A pesquisa não mediu a percepção dos profissionais sobre o aumento de agressões verbais e físicas no ambiente de trabalho, mas Fernandes diz que esse é fato que tem preocupado a entidade.
“Eu compreendo a insatisfação da população, que espera horas por atendimento, a situação é dramática mesmo, mas a gente não pode aceitar agressões aos profissionais da saúde. Eles estão tão vitimados quanto. O médico está cansado, a recepcionista do hospital está cansada, o maqueiro está cansado”, diz Fernandes.
Outro estudo ainda não publicado do médico Adriano Massuda, professor e pesquisador da FGV (Fundação Getúlio Vargas), mostra que durante a pandemia houve aumento da carga horária nos serviços de saúde, mas sem ter um correspondente no número de profissionais, especialmente médicos.
“Em um sistema de saúde que já estava muito sucateado, sobrecarregado, essa terceira onda da Covid vem como mais um choque nesse corpo fragilizado. É esperado que isso gere todo esse tensionamento que estamos vendo”, diz Massuda.
Outro fato que tem atrapalhado o enfrentamento da Covid na opinião de 86% dos médicos entrevistados pela AMB é a circulação de fake news e de informações sem comprovação técnica.
Para eles, essa desinformação dificulta, por exemplo, que as pessoas aceitem as decisões dos profissionais de saúde (55%) e ou as fazem pressioná-los por tratamentos sem comprovação científica (37,7%).
“Os números me desapontaram um pouco. Eu esperava que todos os médicos considerassem as fake news desastrosas, criminosas, mas há um percentual de médicos que acha que não”, afirma César Fernandes.
Massuda também atribui aos médicos aliados ao governo Bolsonaro uma parcela da responsabilidade por essa onda de desinformação.
“Dois anos de enfrentamento da pandemia, tantas pessoas morrendo, e eles defendendo a eficácia da hidroxicloroquina, agora questionando a vacina para crianças sem argumentação científica nenhuma.”
Para o professor da FGV, nesta pandemia está ocorrendo algo novo que colabora com a propagação das fake news: a desconstrução da autoridade técnica do Ministério da Saúde.
“O Ministério da Saúde sempre teve um papel muito importante na comunicação com a população nas campanhas da saúde pública. Mas, quando começa a questionar a vacinação de crianças, decide fazer uma consulta pública absurda, sem sentido, é um fator a mais para atrapalhar e criar confusão.”

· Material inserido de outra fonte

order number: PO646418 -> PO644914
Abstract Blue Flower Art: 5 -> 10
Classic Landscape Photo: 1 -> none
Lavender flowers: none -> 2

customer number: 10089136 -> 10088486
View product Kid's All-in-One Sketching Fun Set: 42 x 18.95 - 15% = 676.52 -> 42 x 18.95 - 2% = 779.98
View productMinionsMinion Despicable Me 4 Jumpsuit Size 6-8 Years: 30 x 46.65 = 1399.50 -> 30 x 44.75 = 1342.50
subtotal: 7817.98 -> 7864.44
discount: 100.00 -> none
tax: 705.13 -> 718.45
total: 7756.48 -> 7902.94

De acordo com a pesquisa, 72% dos médicos reprovam a gestão do atual ministro da Saúde, o cardiologista Marcelo Queiroga.

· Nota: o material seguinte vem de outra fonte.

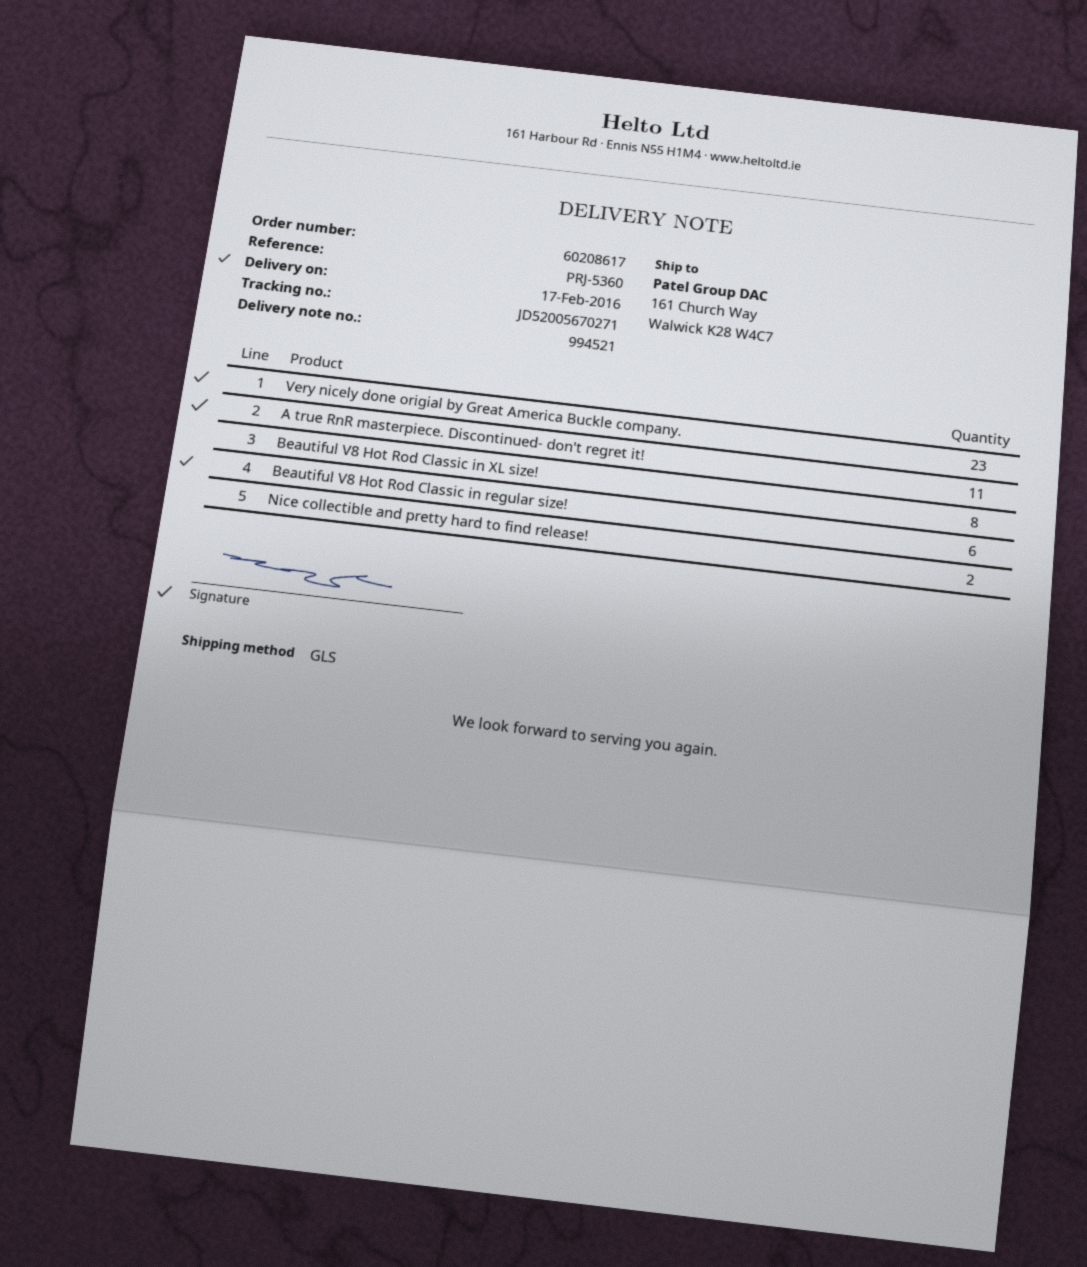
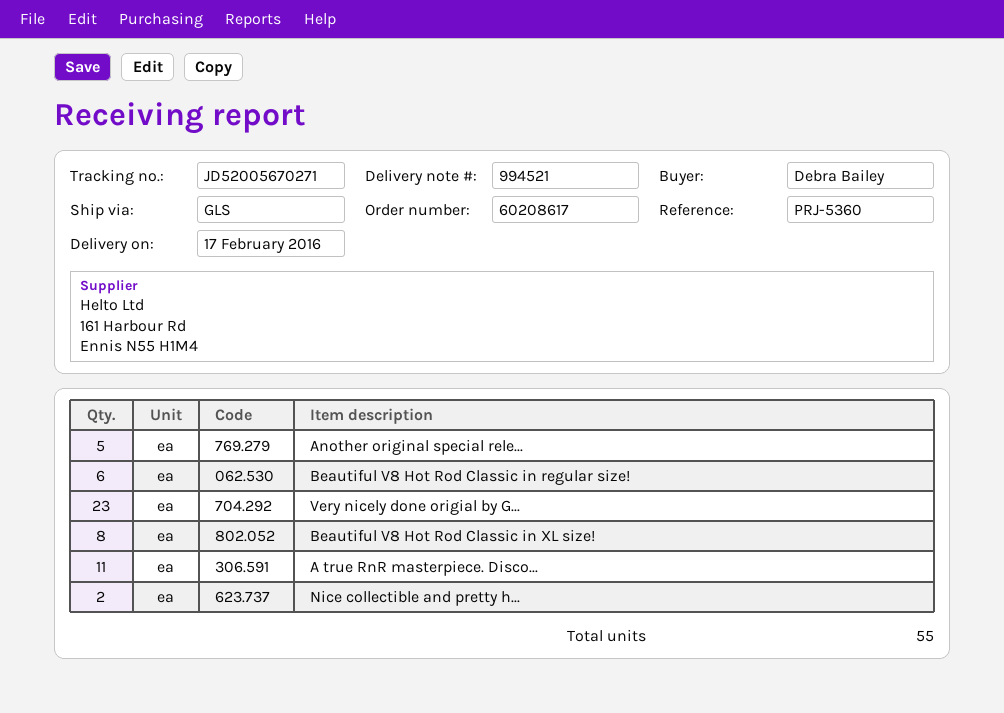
Another original special rele...: none -> 5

“Acho que exauriu a nossa paciência. Os médicos estão muito cansados dessa maneira de ser do atual ministro, essa dubiedade, uma hora querendo agradar os médicos, outra hora querendo agradar a sua chefia, não tem um pensamento linear”, diz Fernandes.
A pesquisa da AMB também mediu a percepção em relação a uma nova demanda de pacientes para qual as políticas públicas ainda não estão estruturadas: os sequelados da Covid, a chamada Covid longa.

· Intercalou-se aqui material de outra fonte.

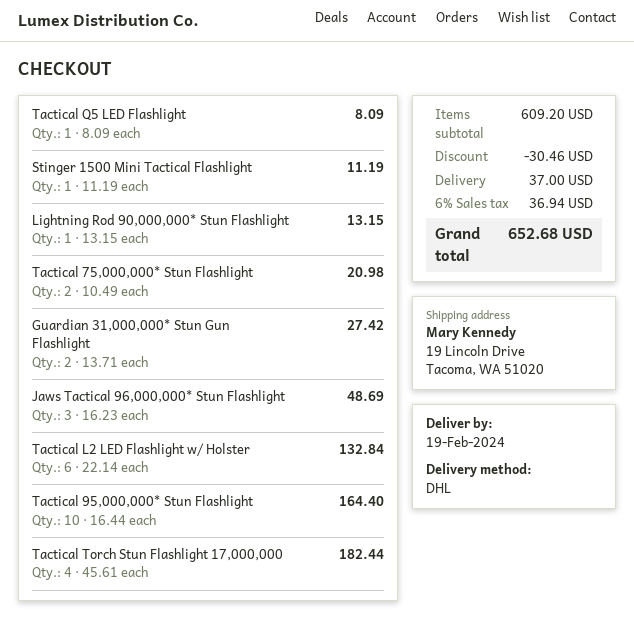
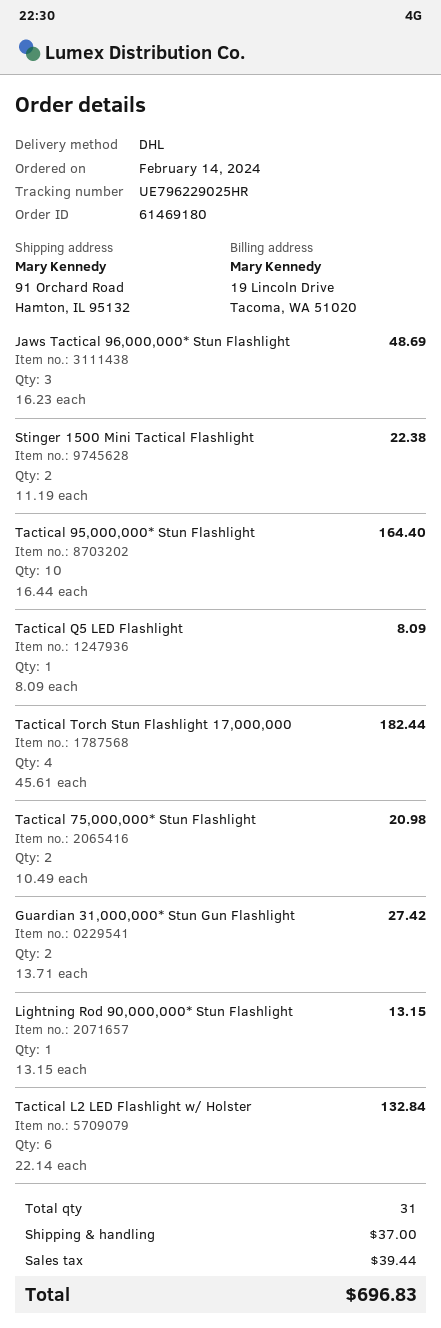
ship to: 19 Lincoln Drive, Tacoma, WA 51020 -> 91 Orchard Road, Hamton, IL 95132
Stinger 1500 Mini Tactical Flashlight: 1 x 11.19 = 11.19 -> 2 x 11.19 = 22.38
discount: 30.46 -> none
tax: 36.94 -> 39.44
total: 652.68 -> 696.83

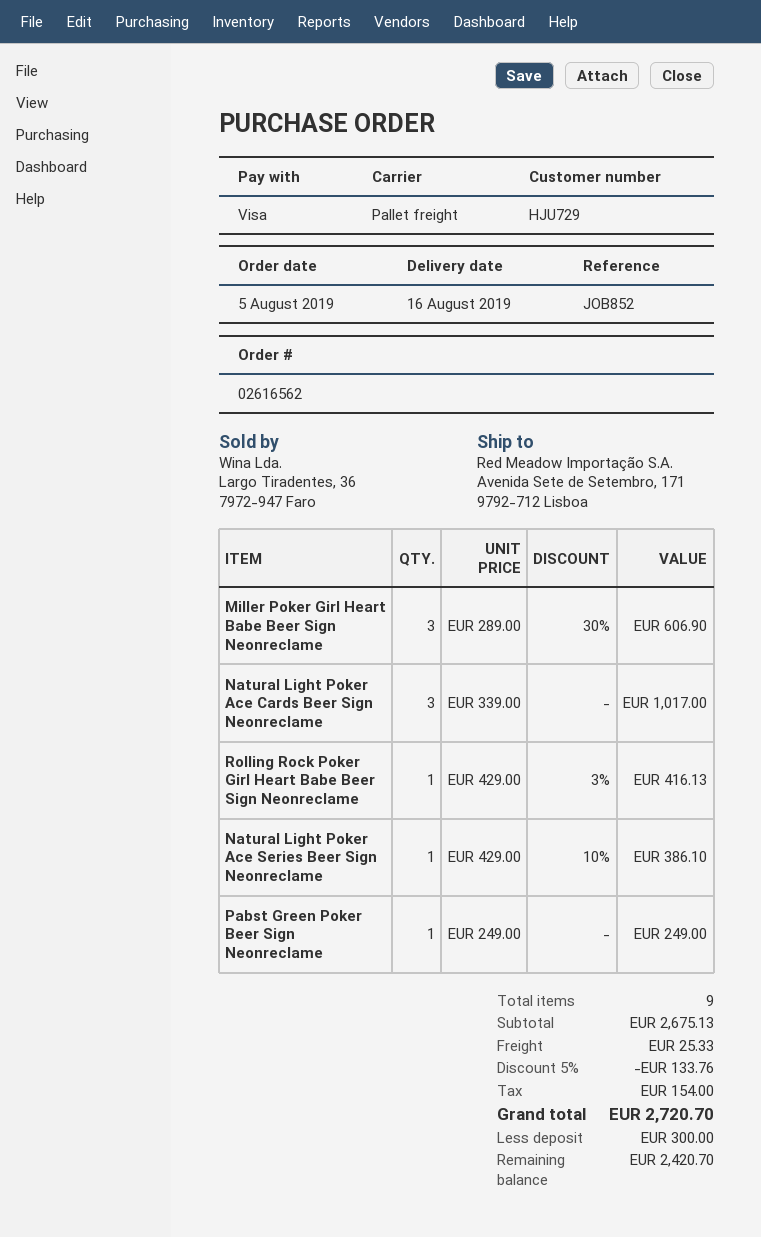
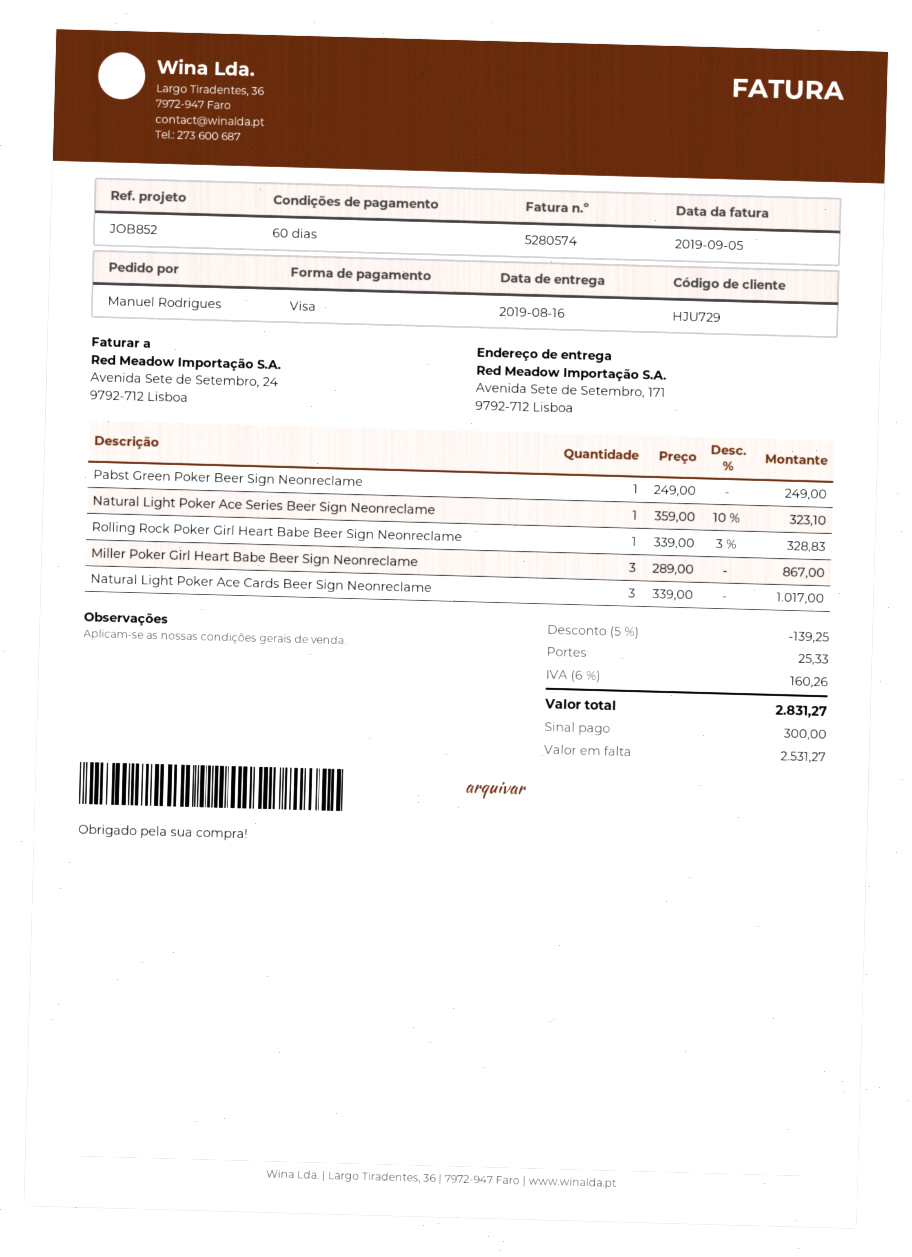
Miller Poker Girl Heart Babe Beer Sign Neonreclame: 3 x 289.00 - 30% = 606.90 -> 3 x 289.00 = 867.00
Rolling Rock Poker Girl Heart Babe Beer Sign Neonreclame: 1 x 429.00 - 3% = 416.13 -> 1 x 339.00 - 3% = 328.83
Natural Light Poker Ace Series Beer Sign Neonreclame: 1 x 429.00 - 10% = 386.10 -> 1 x 359.00 - 10% = 323.10
discount: 5% = 133.76 -> 5% = 139.25
tax: 154.00 -> 160.26
total: 2720.70 -> 2831.27
balance: 2420.70 -> 2531.27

Cerca de 71% dos entrevistados dizem ter constatado na prática diária casos de pacientes com sequelas após a cura da infecção, entre elas problemas cardíacos e trombose (23,%), sequelas neurológicas, AVC (22%) e fibrose pulmonar (18,9%).
“O sistema de saúde vai precisar de uma medicina de reabilitação dirigida ao pós-Covid, para o tratamento de sequelas com consequências muito sérias, como a fibrose pulmonar, e outras, como cefaleia, fadiga, transtorno de humor, que impactam diretamente a qualidade de vida da pessoa.”
Há também o represamento de outras demandas não Covid. Metade dos médicos (50%) diz que tem conhecimento de agravos em doenças, como câncer, diabetes e doenças cardíacas, que não foram cuidadas durante a pandemia.
“Os países que lidaram melhor com a pandemia organizaram o atendimento Covid e a manutenção do atendimento não Covid, para não ter essa demanda reprimida. Aqui a gente está vendo cânceres mais avançado, a gente retrocedeu para uma situação de antes de 1990”, afirma Massuda.